* _PROBLEM REQUIREMENTS_:
The lines to extract run from the first line of the material below to the line containing "1963-1964 | Value: 79,695 -> 102,872", both included; leave the pictures behind.

-------- RECORDS TO USE --------

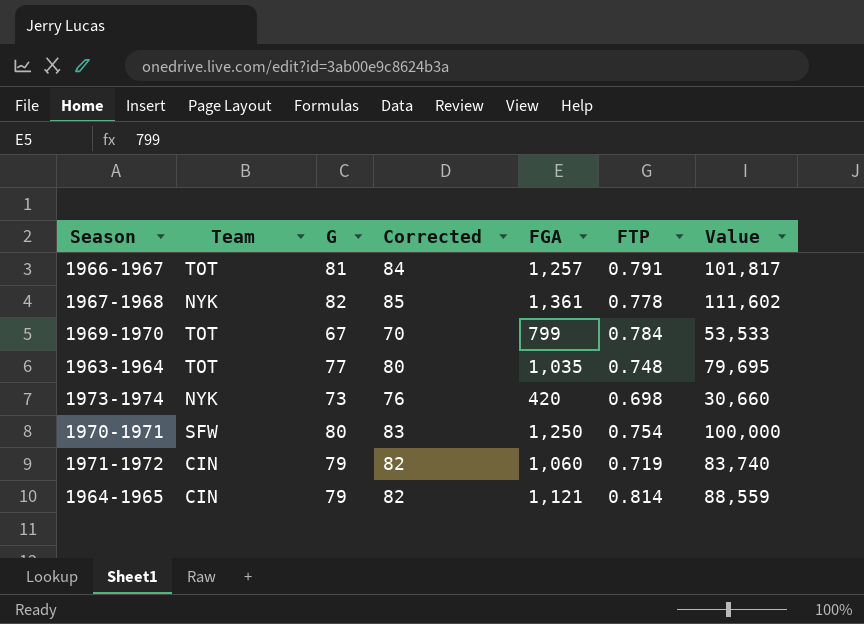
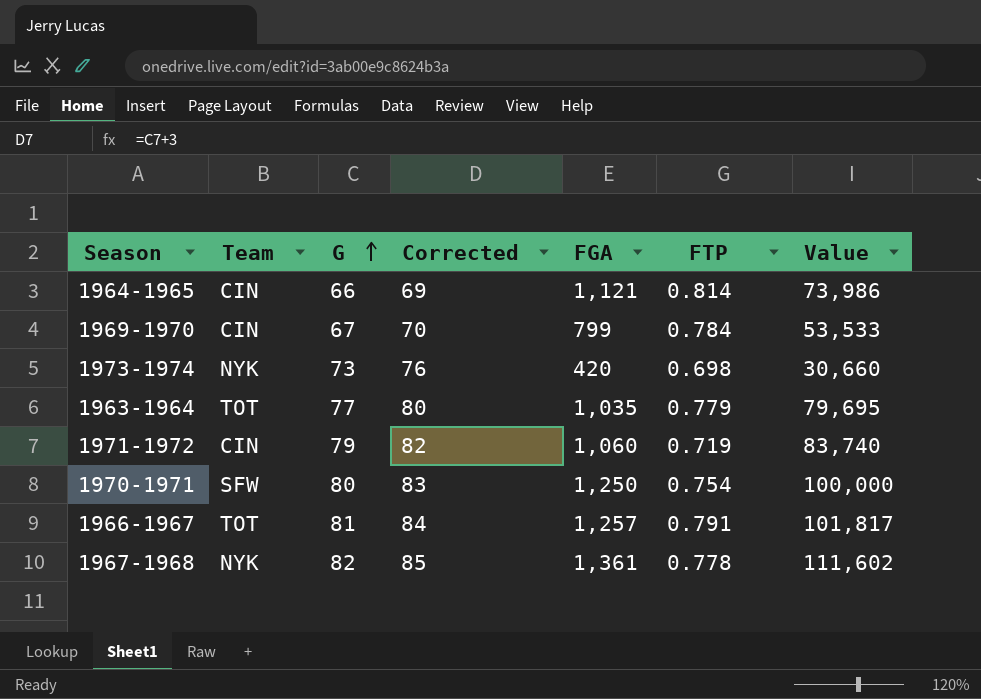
row order: none -> G ascending
1964-1965 | G: 79 -> 66
1964-1965 | Corrected: 82 -> 69
1964-1965 | Value: 88,559 -> 73,986
1969-1970 | Team: TOT -> CIN
1963-1964 | FTP: 0.748 -> 0.779

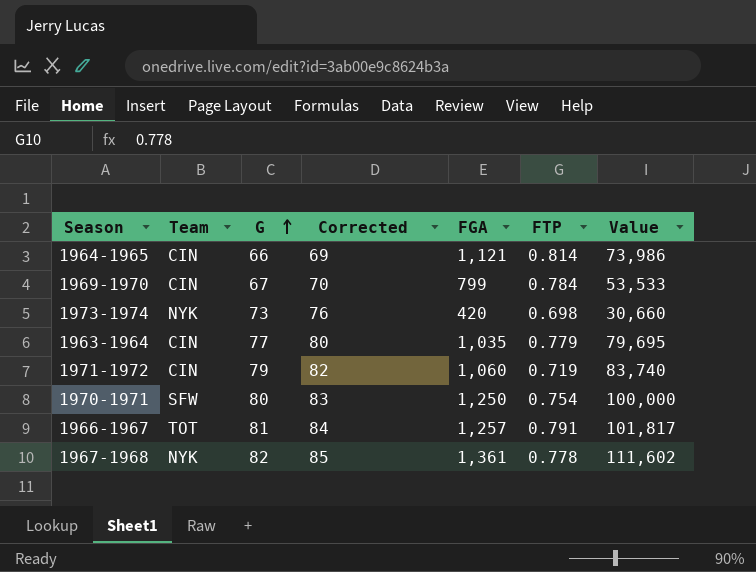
1963-1964 | Team: TOT -> CIN

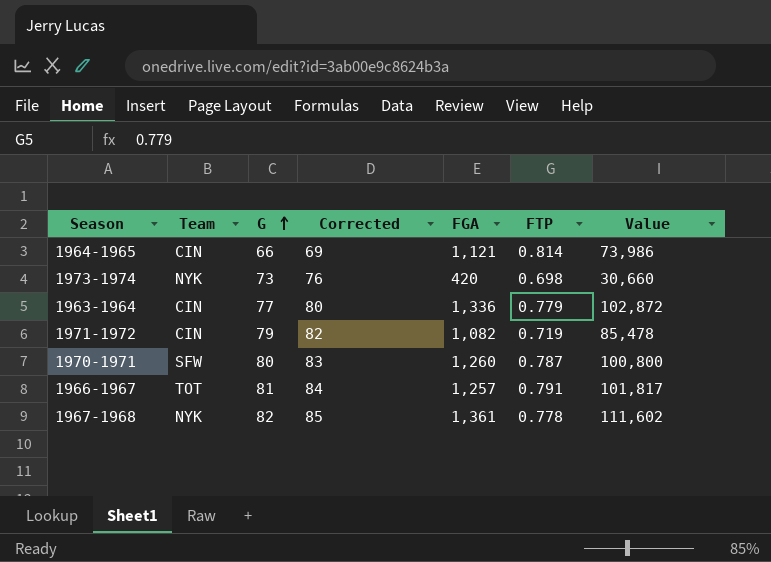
row 1969-1970: CIN | 67 | 70 | 799 | 0.784 | 53,533 -> none
1963-1964 | FGA: 1,035 -> 1,336
1963-1964 | Value: 79,695 -> 102,872
1971-1972 | FGA: 1,060 -> 1,082
1971-1972 | Value: 83,740 -> 85,478
1970-1971 | FGA: 1,250 -> 1,260
1970-1971 | FTP: 0.754 -> 0.787
1970-1971 | Value: 100,000 -> 100,800

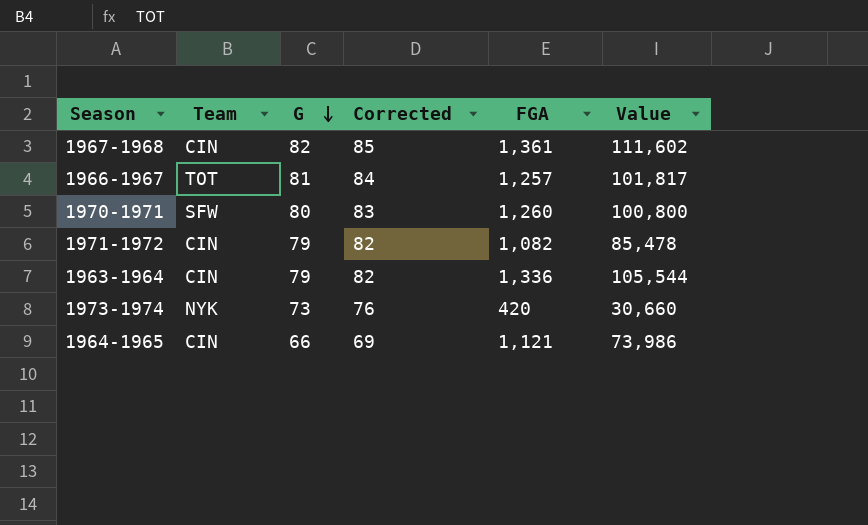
row order: G ascending -> G descending
column FTP | position: 6 -> none
1967-1968 | Team: NYK -> CIN
1963-1964 | G: 77 -> 79
1963-1964 | Corrected: 80 -> 82
1963-1964 | Value: 102,872 -> 105,544

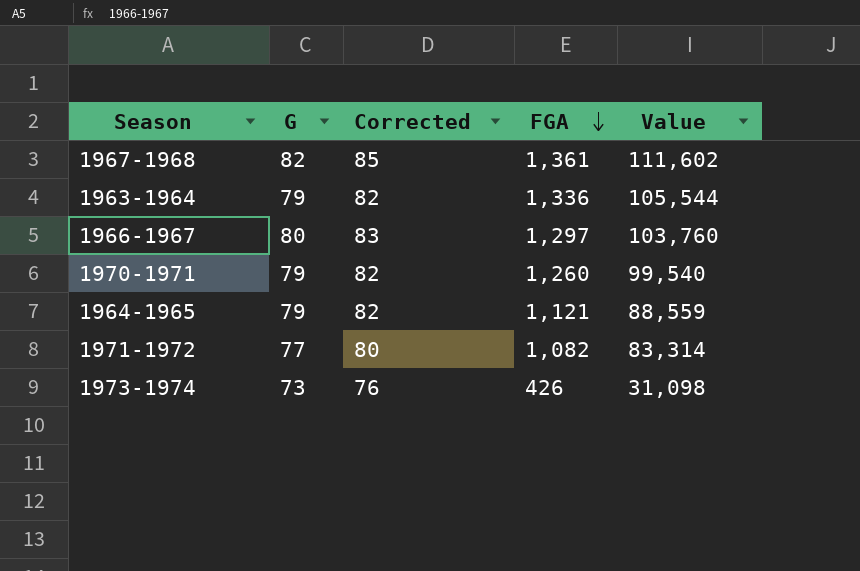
row order: G descending -> FGA descending
column Team | position: 2 -> none
1966-1967 | G: 81 -> 80
1966-1967 | Corrected: 84 -> 83
1966-1967 | FGA: 1,257 -> 1,297
1966-1967 | Value: 101,817 -> 103,760
1970-1971 | G: 80 -> 79
1970-1971 | Corrected: 83 -> 82
1970-1971 | Value: 100,800 -> 99,540
1964-1965 | G: 66 -> 79
1964-1965 | Corrected: 69 -> 82
1964-1965 | Value: 73,986 -> 88,559
1971-1972 | G: 79 -> 77
1971-1972 | Corrected: 82 -> 80
1971-1972 | Value: 85,478 -> 83,314
1973-1974 | FGA: 420 -> 426
1973-1974 | Value: 30,660 -> 31,098

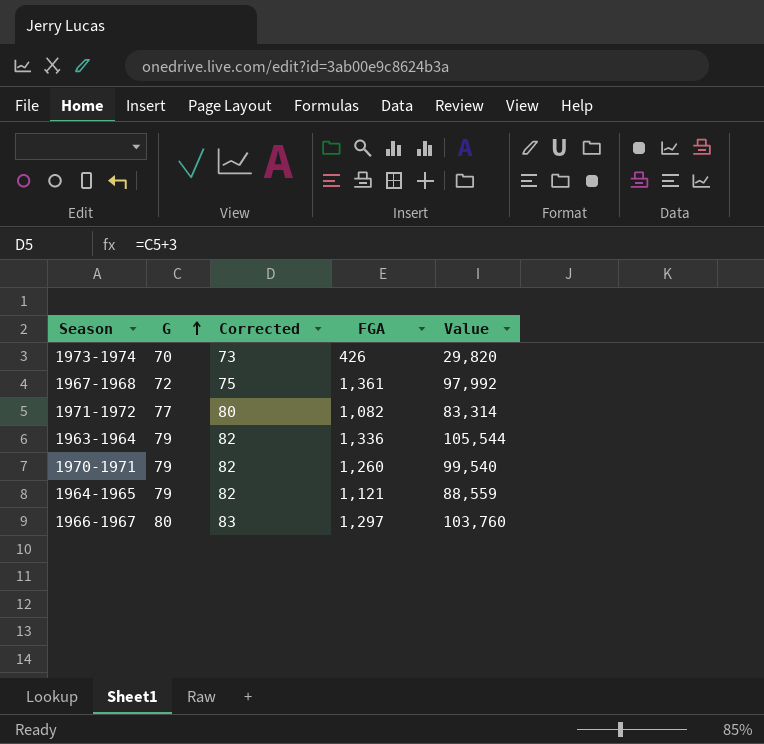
row order: FGA descending -> G ascending
1973-1974 | G: 73 -> 70
1973-1974 | Corrected: 76 -> 73
1973-1974 | Value: 31,098 -> 29,820
1967-1968 | G: 82 -> 72
1967-1968 | Corrected: 85 -> 75
1967-1968 | Value: 111,602 -> 97,992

--------

* _ANSWER SECTION_:
row order: none -> G ascending
1964-1965 | G: 79 -> 66
1964-1965 | Corrected: 82 -> 69
1964-1965 | Value: 88,559 -> 73,986
1969-1970 | Team: TOT -> CIN
1963-1964 | FTP: 0.748 -> 0.779

1963-1964 | Team: TOT -> CIN

row 1969-1970: CIN | 67 | 70 | 799 | 0.784 | 53,533 -> none
1963-1964 | FGA: 1,035 -> 1,336
1963-1964 | Value: 79,695 -> 102,872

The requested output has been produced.